Infant Dysphagia

“Her eyes are watering again.”
“She coughed six times during that feed.”
“She sounds wet, like she needs to cough or clear her throat.”
“I can feel the vibration of it going down the wrong pipe.”

These are all comments I shared with my husband during and after many of my baby’s feeds around the 8 month mark.

At 4 months old, a swallow study was ordered by our daughter’s ENT due to her laryngomalacia diagnosis and reflux. Despite an SLP observing one of her feeds and saying it looked great, they wanted to be extra sure everything was safe — which I absolutely appreciated.

By 5 months old, it was swallow study time.

If you are unfamiliar with what takes place during a swallow study, I will explain it here in some detail. You bring your baby’s empty bottle — the exact bottle they normally use, with the same nipple size and vent system (if applicable). The hospital uses this bottle to prepare the barium mixture your baby drinks during the study. Barium is a liquid that lights up on the X-ray machine, allowing the SLP and radiologist to watch how your baby swallows in real time and determine whether their swallow is safe.

You should also bring a bottle prepared with your baby’s usual formula or breast milk, or be prepared to breastfeed shortly afterward, because your baby will definitely be hungry after the test. They do not consume all of the barium, but they do drink enough to complete the study.

At this age, babies are typically not expected to try other textures or foods during the exam. When they are older, however, you may be asked to bring things like dissolvable snacks, purées, straw cups, and other feeding supplies. Your child’s SLP will provide specific instructions ahead of time so you feel prepared.

During the study, your baby is seated upright in a specialized chair while the test is performed. Depending on the hospital, they may briefly discuss preliminary findings with you afterward and even show you what they observed. At the very least, you are usually told whether airway penetration was seen, though they will explain that they still need to thoroughly review the study before finalizing their report. Results are often uploaded directly into your child’s online portal, and the ordering physician will typically follow up to explain the findings.

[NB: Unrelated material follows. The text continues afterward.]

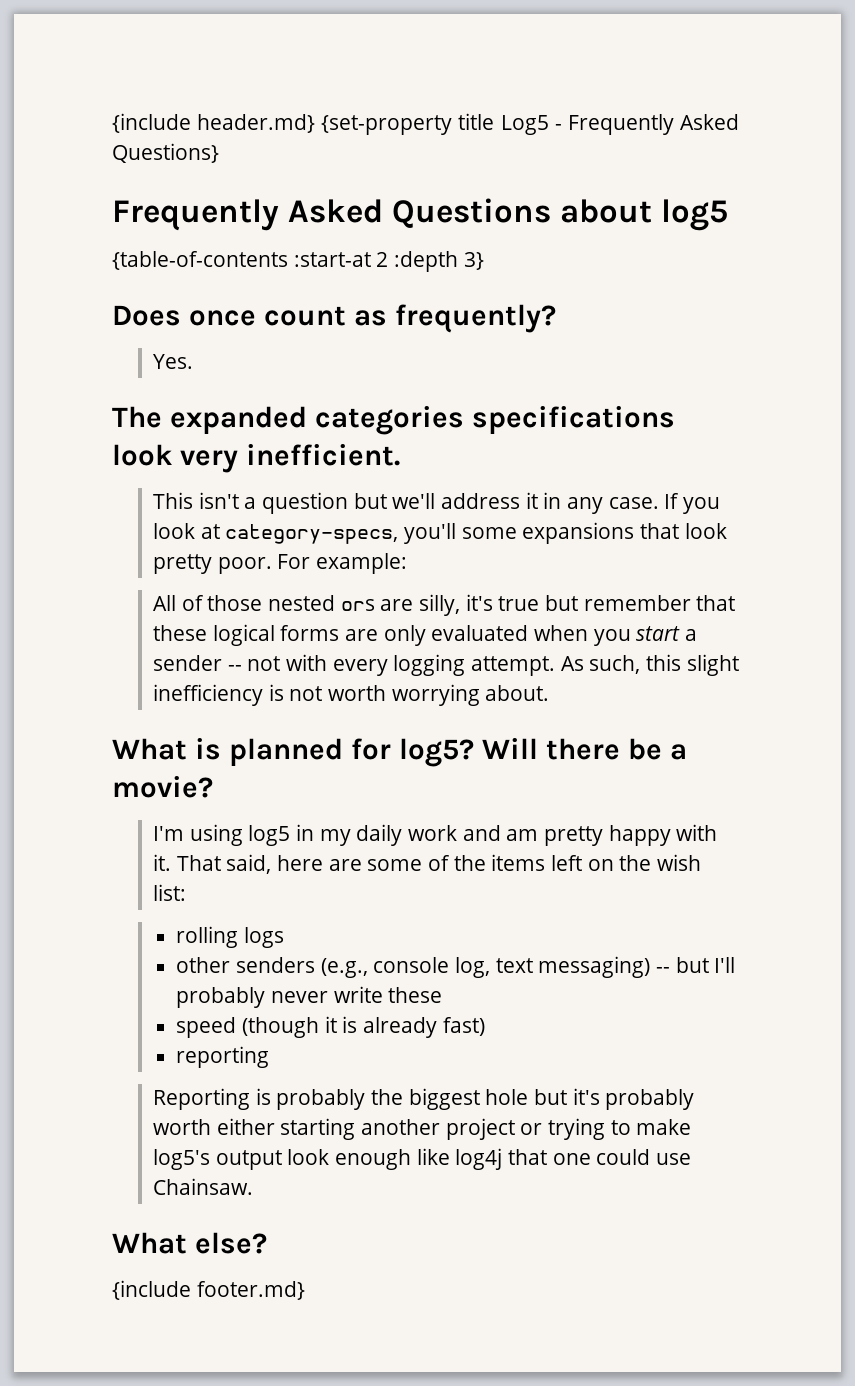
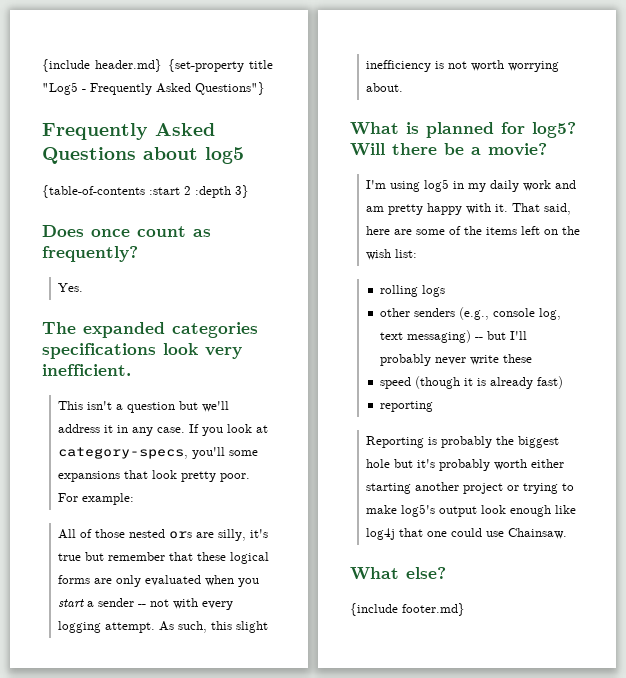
[500,115,549,135] Log5 -> [42,82,78,95] "Log5
[112,143,219,163] Questions} -> [195,82,265,95] Questions"}
[293,252,371,267] :start-at -> [149,187,180,195] :start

At my daughter’s 5-month swallow study, she passed with flying colors. The hospital SLP stated that her airway remained very safe and protected throughout the entire test.

We were so relieved.
One less thing to worry about.

Well… things changed.

Months later, my daughter began showing all of the symptoms I described above. I brought her to her private pediatric occupational therapist, who specialized in feeding therapy, and explained my concerns. She acted quickly and connected me with their SLP. From there, another swallow study was ordered for my 8.5-month-old baby girl.

The hospital was booked out, and the soonest available appointment was nearly two months away.

By the time the study finally arrived, aside from her eyes watering occasionally, she appeared — from an outside perspective — to be feeding wonderfully. The only thing that seemed unusual was how quickly she was consuming her bottles, which was another reason her private care team wanted the swallow study repeated. She was drinking about an ounce per minute, which is VERY fast.

This time, we brought all the feeding supplies.

During the study we kept hearing:

“Penetration.”
“Penetration.”
“Yup, penetration with that too.”
“And that too.”

SCARY.

I remember thinking, “Maybe that doesn’t mean what I think it means. Maybe it’s not as bad as it sounds.”

Nope.
It was pretty bad.

Approximately 75% of her swallows showed either deep or shallow penetration. Every instance involving thin liquid resulted in deep penetration. Many instances involving mildly thick liquid also resulted in deep penetration, and even moderately thick liquids occasionally caused shallow penetration.

Knowing how thin her formula had been at home made me feel awful, realizing this had likely been happening outside of the study as well.

Her private care team explained that deep penetration is essentially “a breath away” from aspiration. The liquid was entering her airway and sitting directly on top of her vocal cords. If she happened to take a breath during that moment, she would aspirate.

We were told we needed to begin thickening her feeds immediately and that she had oropharyngeal dysphagia.

After receiving very specific instructions from her SLP on how to thicken feeds using Gelmix, we quickly noticed major improvements. Her feeds slowed down significantly, and the watery eyes disappeared completely.

Honestly, had the swallow study happened two months earlier — when we first noticed all of her concerning symptoms — I would not have been shocked by the results at all. But by the time the “urgent” test was finally performed, the only remaining symptom was occasional eye watering.

We were shocked.

I wanted to share this experience because it was incredibly eye-opening for us. Symptoms can come and go, yet the underlying problem may still exist. Babies can adapt and compensate in ways that make things appear improved, even when they are still struggling internally.

Not only had my daughter’s first swallow study been completely clear, but by the time she underwent the second one, she barely had any obvious symptoms left at all.

The only other symptom we had assumed was simply reflux was her screaming. She would scream constantly in a deep, raspy voice and make frequent throat-clearing sounds. She looked frustrated — almost like she was trying to get something out but could not.

After thickening her feeds, that stopped completely.